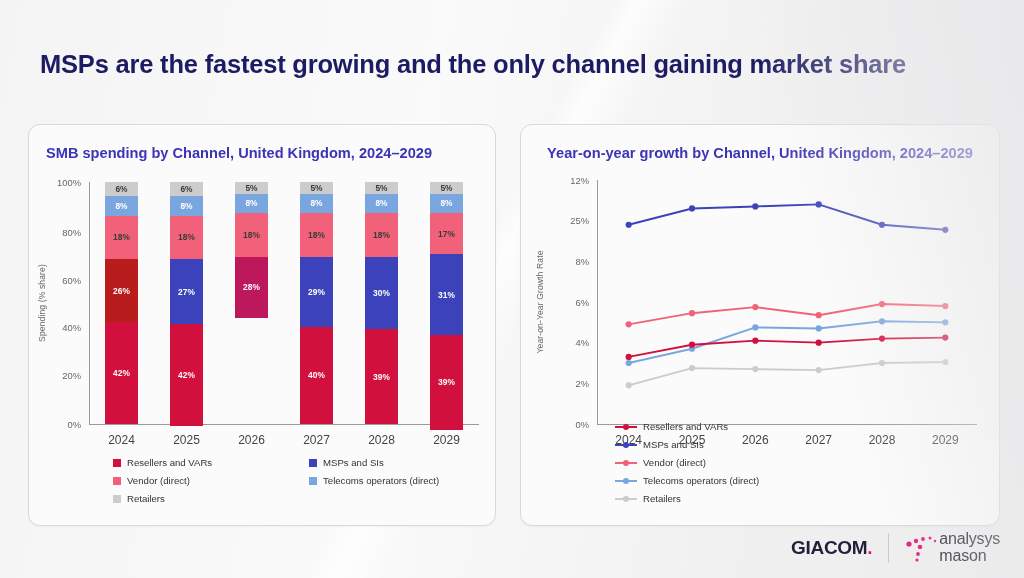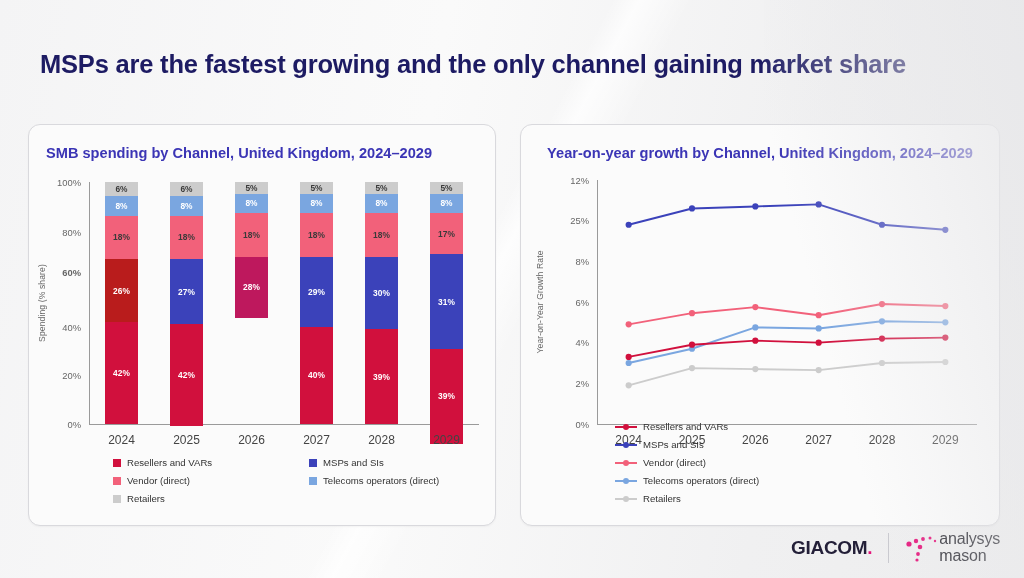--- a/index.html
+++ b/index.html
@@ -76,7 +76,7 @@
         <div class="ytick" style="width: 52px; left: 0px; top: 260px;">0%</div>
         <div class="ytick" style="width: 52px; left: 0px; top: 211.6px;">20%</div>
         <div class="ytick" style="width: 52px; left: 0px; top: 163.2px;">40%</div>
-        <div class="ytick" style="width: 52px; left: 0px; top: 108px; font-weight: bold;">60%</div>
+        <div class="ytick" style="width: 52px; left: 0px; top: 116px;">60%</div>
         <div class="ytick" style="width: 52px; left: 0px; top: 68px;">80%</div>
         <div class="ytick" style="width: 52px; left: 0px; top: 18px;">100%</div>
         <div class="bar-col" style="left: 76px; height: 242px; top: 18px;">

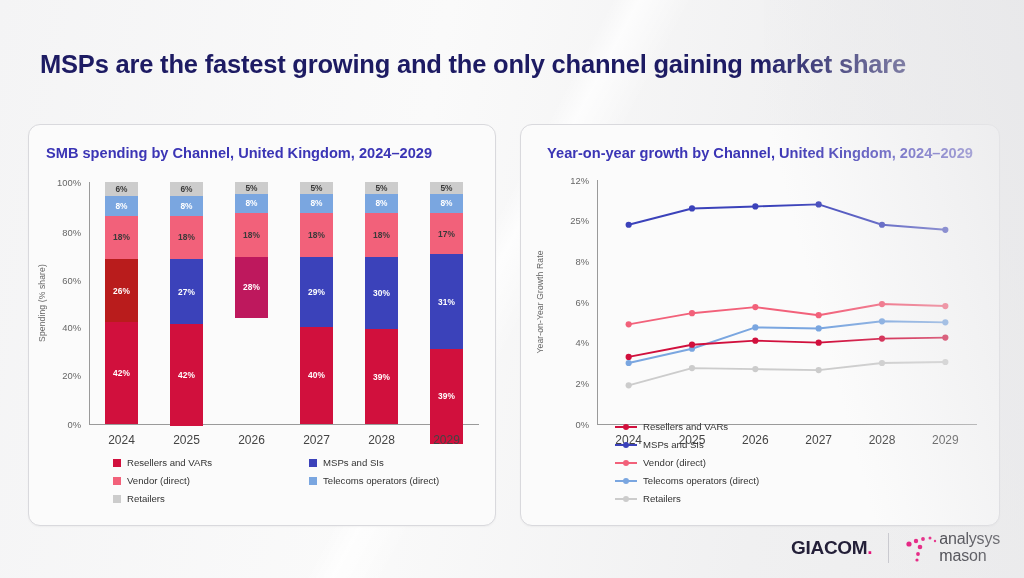--- a/index.html
+++ b/index.html
@@ -176,7 +176,7 @@
           <div class="seg" style="height: 41.14px; background: rgb(242, 97, 122); color: rgb(58, 58, 58);">
             <span>17%</span>
           </div>
-          <div class="seg" style="height: 95px; background: rgb(59, 66, 186); color: rgb(255, 255, 255);">
+          <div class="seg" style="height: 81px; background: rgb(59, 66, 186); color: rgb(255, 255, 255);">
             <span>31%</span>
           </div>
           <div class="seg" style="height: 94.38px; background: rgb(209, 16, 61); color: rgb(255, 255, 255);">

::::

Type out the data above again exactly as written, minus the images.

- _SOLUTION_:
--- a/index.html
+++ b/index.html
@@ -76,7 +76,7 @@
         <div class="ytick" style="width: 52px; left: 0px; top: 260px;">0%</div>
         <div class="ytick" style="width: 52px; left: 0px; top: 211.6px;">20%</div>
         <div class="ytick" style="width: 52px; left: 0px; top: 163.2px;">40%</div>
-        <div class="ytick" style="width: 52px; left: 0px; top: 108px; font-weight: bold;">60%</div>
+        <div class="ytick" style="width: 52px; left: 0px; top: 116px;">60%</div>
         <div class="ytick" style="width: 52px; left: 0px; top: 68px;">80%</div>
         <div class="ytick" style="width: 52px; left: 0px; top: 18px;">100%</div>
         <div class="bar-col" style="left: 76px; height: 242px; top: 18px;">

--- a/index.html
+++ b/index.html
@@ -176,7 +176,7 @@
           <div class="seg" style="height: 41.14px; background: rgb(242, 97, 122); color: rgb(58, 58, 58);">
             <span>17%</span>
           </div>
-          <div class="seg" style="height: 95px; background: rgb(59, 66, 186); color: rgb(255, 255, 255);">
+          <div class="seg" style="height: 81px; background: rgb(59, 66, 186); color: rgb(255, 255, 255);">
             <span>31%</span>
           </div>
           <div class="seg" style="height: 94.38px; background: rgb(209, 16, 61); color: rgb(255, 255, 255);">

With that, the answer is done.